Almost All Vectorial Functions Have No Extended-Affine Symmetries
Keita Ishizuka
TL;DR
The paper addresses how many EA-equivalence classes exist among vectorial functions and whether random sampling collapses to a small number of EA-classes. By analyzing the action of the EA group and bounding fixed points of affine permutations, it shows that the probability of a nontrivial EA-stabilizer is $q^{-\,\Omega(m q^n)}$, so almost all functions have trivial stabilizers.
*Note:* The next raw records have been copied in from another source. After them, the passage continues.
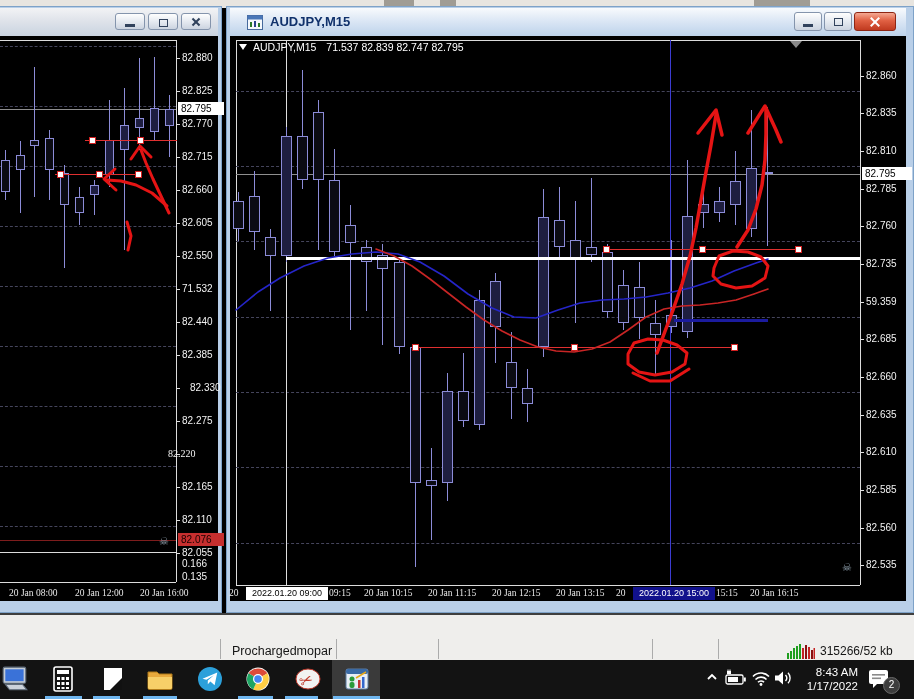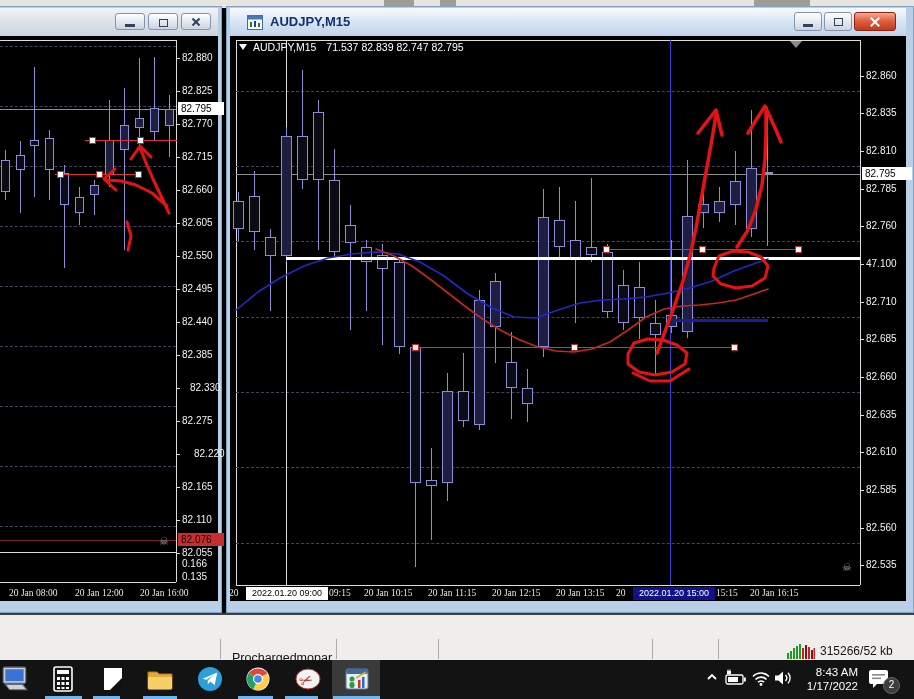--- a/index.html
+++ b/index.html
@@ -287,7 +287,7 @@
       <div class="abs tickmark" style="left: 860px; top: 226px;"></div>
       <div class="abs axis-label" style="left: 866px; top: 220px;">82.760</div>
       <div class="abs tickmark" style="left: 860px; top: 264px;"></div>
-      <div class="abs axis-label" style="left: 866px; top: 258px;">47.100</div>
+      <div class="abs axis-label" style="left: 866px; top: 258px;">82.735</div>
       <div class="abs tickmark" style="left: 860px; top: 302px;"></div>
       <div class="abs axis-label" style="left: 866px; top: 296px;">82.710</div>
       <div class="abs tickmark" style="left: 860px; top: 339px;"></div>

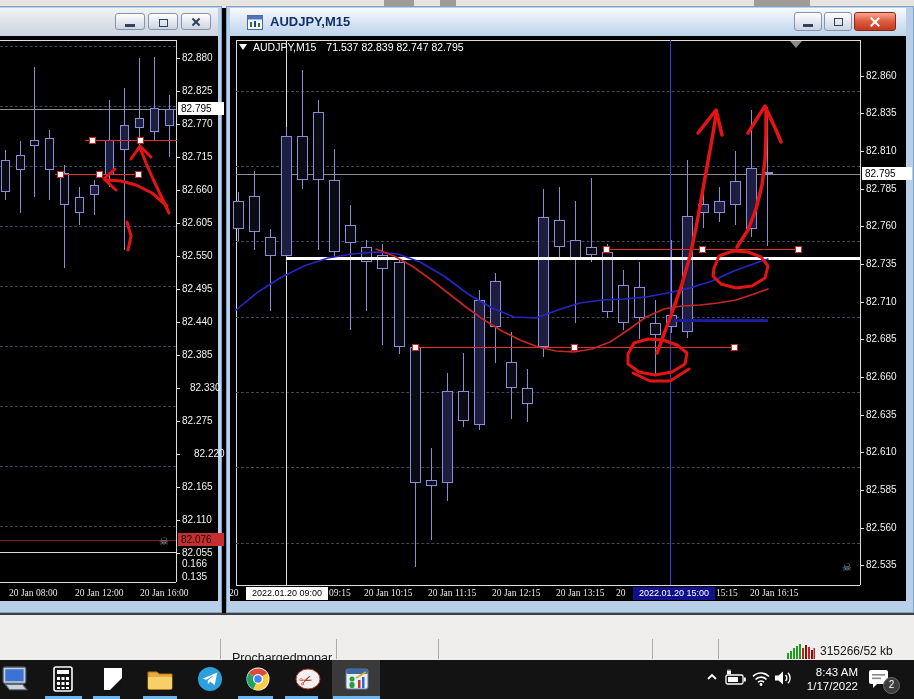--- a/index.html
+++ b/index.html
@@ -159,7 +159,7 @@
       <div class="abs tickmark" style="left: 176px; top: 256px;"></div>
       <div class="abs axis-label" style="left: 182px; top: 250px;">82.550</div>
       <div class="abs tickmark" style="left: 176px; top: 289px;"></div>
-      <div class="abs axis-label" style="left: 182px; top: 283px;">82.495</div>
+      <div class="abs axis-label" style="left: 182px; top: 283px;">71.532</div>
       <div class="abs tickmark" style="left: 176px; top: 322px;"></div>
       <div class="abs axis-label" style="left: 182px; top: 316px;">82.440</div>
       <div class="abs tickmark" style="left: 176px; top: 355px;"></div>

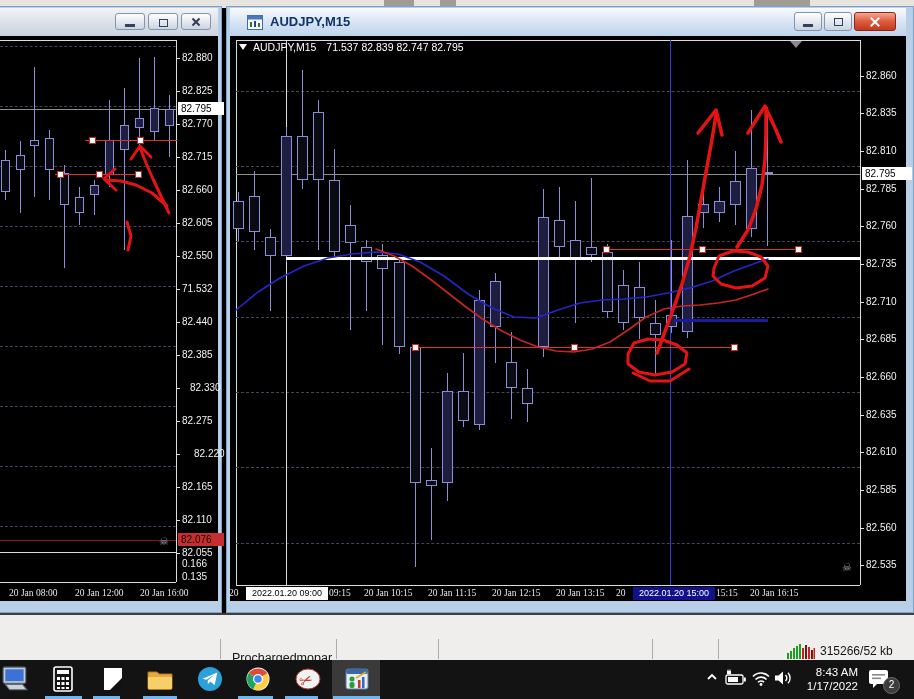--- a/index.html
+++ b/index.html
@@ -289,7 +289,7 @@
       <div class="abs tickmark" style="left: 860px; top: 264px;"></div>
       <div class="abs axis-label" style="left: 866px; top: 258px;">82.735</div>
       <div class="abs tickmark" style="left: 860px; top: 302px;"></div>
-      <div class="abs axis-label" style="left: 866px; top: 296px;">82.710</div>
+      <div class="abs axis-label" style="left: 866px; top: 296px;">59.359</div>
       <div class="abs tickmark" style="left: 860px; top: 339px;"></div>
       <div class="abs axis-label" style="left: 866px; top: 333px;">82.685</div>
       <div class="abs tickmark" style="left: 860px; top: 377px;"></div>

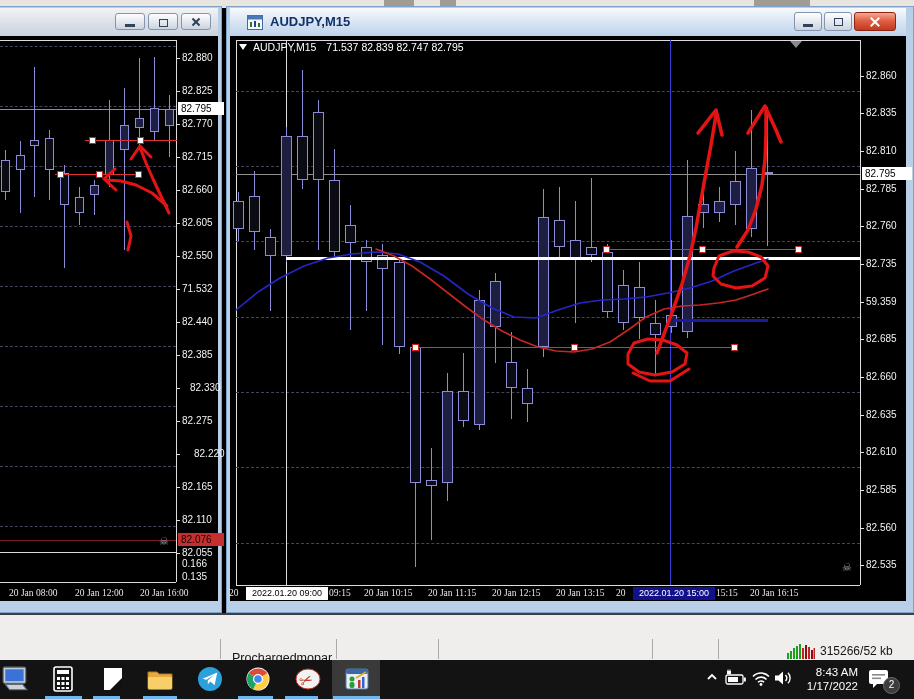--- a/index.html
+++ b/index.html
@@ -169,7 +169,7 @@
       <div class="abs tickmark" style="left: 176px; top: 421px;"></div>
       <div class="abs axis-label" style="left: 182px; top: 415px;">82.275</div>
       <div class="abs tickmark" style="left: 176px; top: 454px;"></div>
-      <div class="abs axis-label" style="left: 194px; top: 448px;">82.220</div>
+      <div class="abs axis-label" style="left: 168px; top: 448px; font-family: Liberation Serif, serif;">82.220</div>
       <div class="abs tickmark" style="left: 176px; top: 487px;"></div>
       <div class="abs axis-label" style="left: 182px; top: 481px; text-align: center;">82.165</div>
       <div class="abs tickmark" style="left: 176px; top: 520px;"></div>

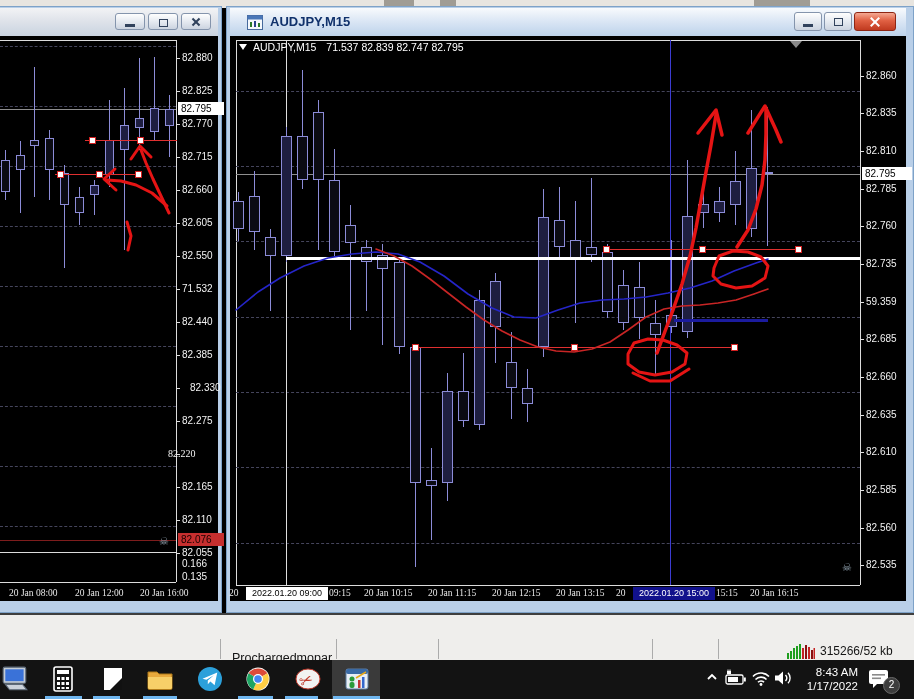--- a/index.html
+++ b/index.html
@@ -346,7 +346,7 @@
 
   <div class="abs" id="statusbar" style="left:0;top:613px;width:914px;height:47px;">
     <div class="abs sb-divider" style="left:220px;top:24px;height:20px;"></div>
-    <div class="abs sb-text" style="left:232px;top:27px;margin-top:7px;">Prochargedmopar</div>
+    <div class="abs sb-text" style="left:232px;top:27px;">Prochargedmopar</div>
     <div class="abs sb-divider" style="left:336px;top:24px;height:20px;"></div>
     <div class="abs sb-divider" style="left:438px;top:24px;height:20px;"></div>
     <div class="abs sb-divider" style="left:652px;top:24px;height:20px;"></div>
This yields an asymptotically exact count of EA-classes via the naive size ratio $|\mathcal{F}|/|\Gamma|$ and tight upper bounds on EA- and CCZ-collision probabilities, confirming that independent random samples are EA-inequivalent with super-exponentially small collision probability. The results justify random sampling in cryptographic design and establish that nontrivial EA-symmetries form an exponentially rare subset, with CCZ-stabilizers remaining open for analogous results.
Abstract
We prove that asymptotically almost all vectorial functions over finite fields have trivial extended-affine stabilizers. As a consequence, the number of EA-equivalence classes is asymptotically equal to the naive estimate, namely the total number of functions divided by the size of the EA-group, with vanishing relative error. Furthermore, we derive upper bounds on collision probabilities for both extended-affine and CCZ equivalences. For EA-equivalence, we leverage the trivial-stabilizer result to establish a matching lower bound, yielding a tight asymptotic formula that shows two independently sampled functions are EA-equivalent with super-exponentially small probability. The results validate random sampling strategies for cryptographic primitive design and show that functions with nontrivial EA-symmetries form an exponentially rare subset.